The TLDR here, IMO is simply stated: the OSAID fails to require reproducibility by the public of the scientific process of building these systems, because the OSAID fails to place sufficient requirements on the licensing and public disclosure of training sets for so-called “Open Source” systems. The OSI refused to add this requirement because of a fundamental flaw in their process; they decided that “there was no point in publishing a definition that no existing AI system could currently meet”. This fundamental compromise undermined the community process, and amplified the role of stakeholders who would financially benefit from OSI’s retroactive declaration that their systems are “open source”. The OSI should have refrained from publishing a definition yet, and instead labeled this document as ”recommendations” for now.
I really can’t overstate how much respect I have for Kuhn and the SFC. If RMS and the FSF are the Free Software movement’s past, Kuhn and the SFC are it’s future, and I can’t imagine anyone better to carry that particular torch.
Oh, wow. Should be pretty obvious that something isn’t open source, …well… unless the source is open…
You would think that but even here on the Fediverse where many users have an affection for technology and are generally vary of AI, I‘ve seen people gobbling up the Open Source label when the model was open weights at best.
I’ve also had that. And I’m not even sure whether I want to hold it against them. For some reason it’s an industry-wide effort to muddy the waters and slap open source on their products. From the largest company who chose to have “Open” in their name but oppose transparency with every fibre of their body, to Meta, the curren pioneer(?) of “open sourcing” LLMs, to the smaller underdogs who pride themselves with publishing their models that way… They’ve all homed in on the term.
And lots of the journalists and bloggers also pick up on it. I personally think, terms should be well-defined. And open-source had a well-defined meaning. I get that it’s complicated with the transformative nature of AI, copyright… But I don’t think reproducibility is a question here at all. Of course we need that, that’s core to something being open. And I don’t even understand why the OSI claims it doesn’t exist… Didn’t we have datasets available until LLaMA1 along with an extensive scientific paper that made people able to reproduce the model? And LLMs aside, we sometimes have that with other kinds of machine learning…
(And by the way, this is an old article, from end of october last year.)

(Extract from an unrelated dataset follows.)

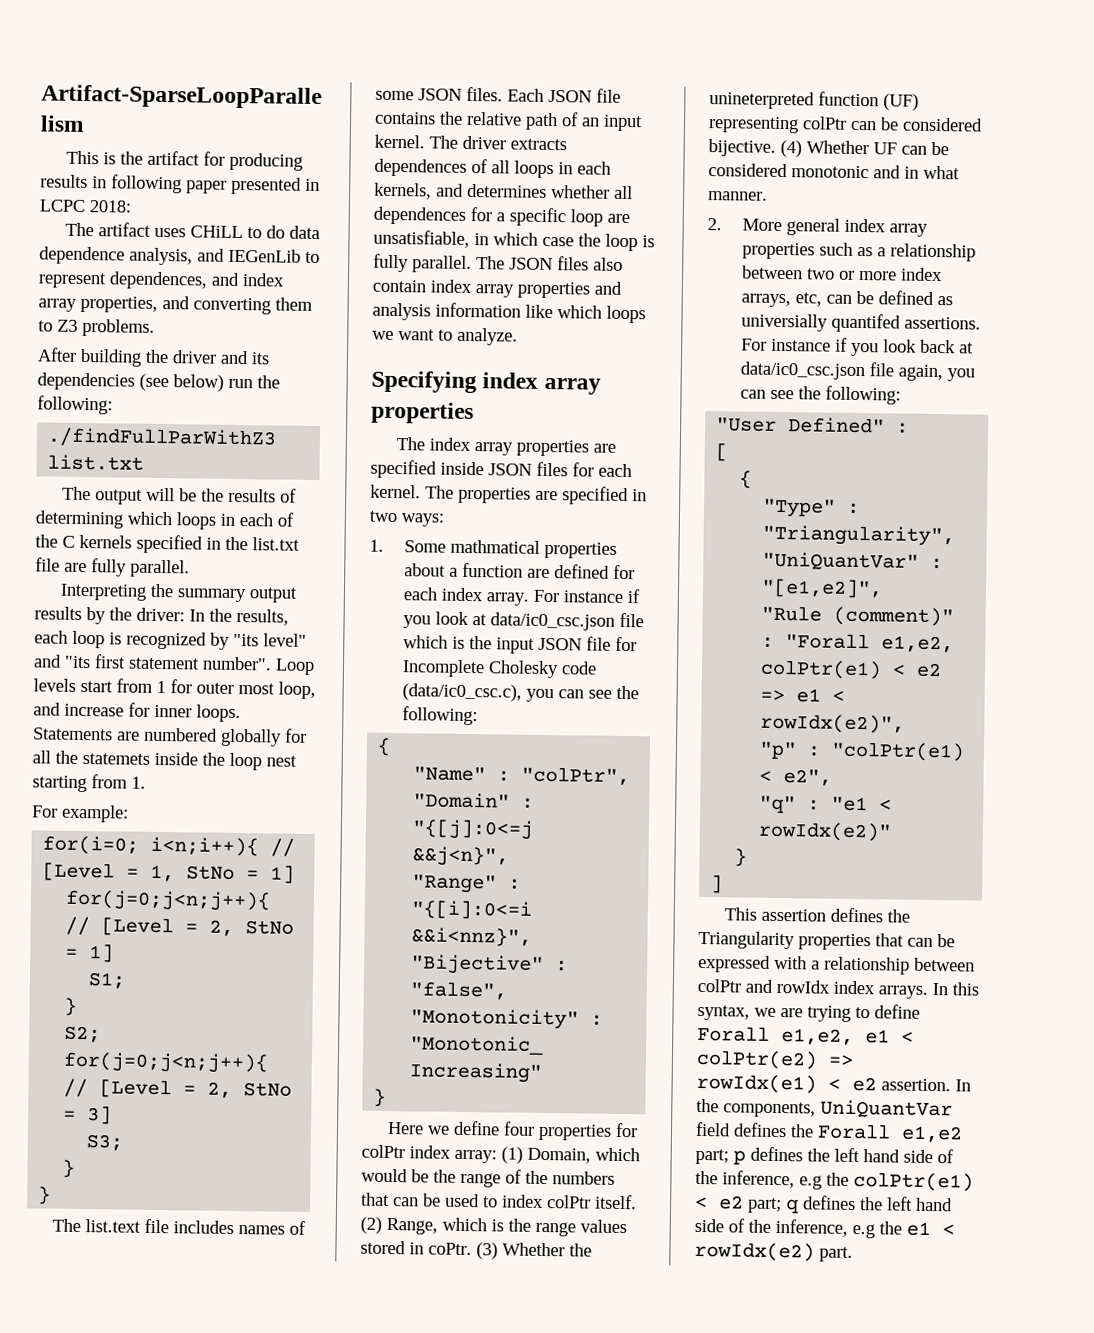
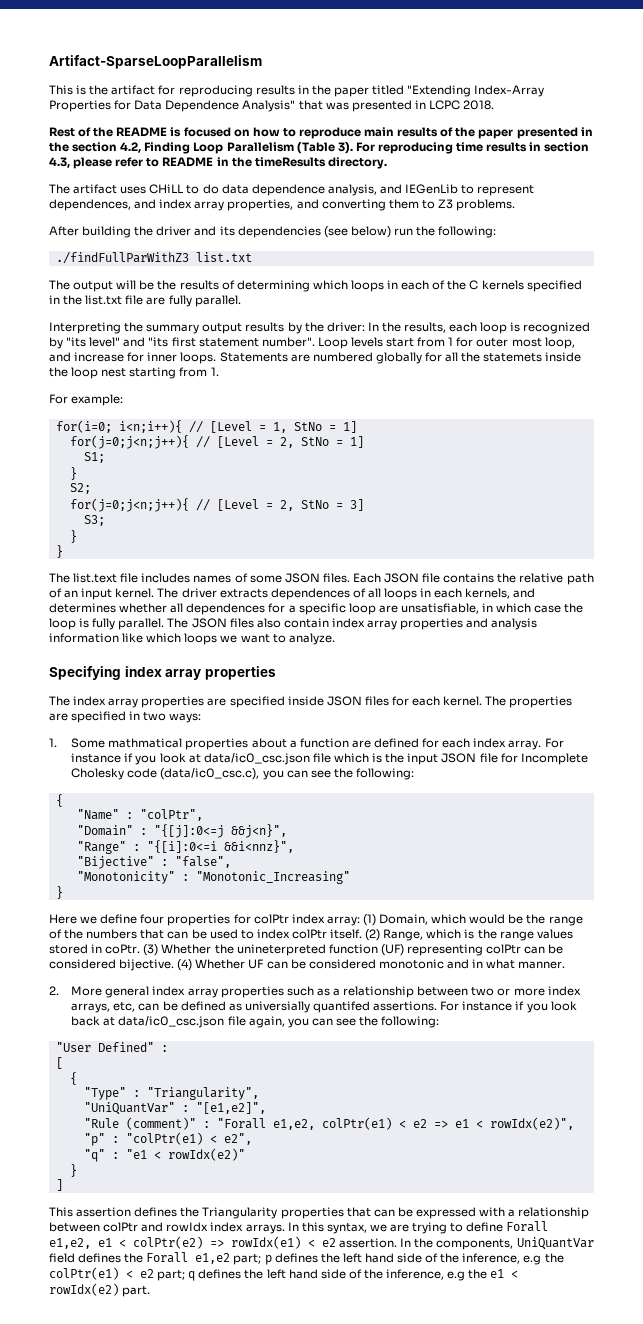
- This is the artifact for producing results in following paper presented in LCPC 2018:
+ This is the artifact for reproducing results in the paper titled "Extending Index-Array Properties for Data Dependence Analysis" that was presented in LCPC 2018.
+ Rest of the README is focused on how to reproduce main results of the paper presented in the section 4.2, Finding Loop Parallelism (Table 3). For reproducing time results in section 4.3, please refer to README in the timeResults directory.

That’s a really beautiful & concise way of putting it <3
You see this on GitHub already. People publish paper results and manuals, along with a few files, and treat that as if it were open source. And this isn’t limited to LLMs, people with CNN papers or crawlers and other results publish a few files and the results on GitHub as if it were open source. I think this is a clash between current scientific community thinking + Big Tech vs Free Software + Free Culture initiatives.
Additionally, you can’t expect something Microsoft/Meta touches to remain untainted for long.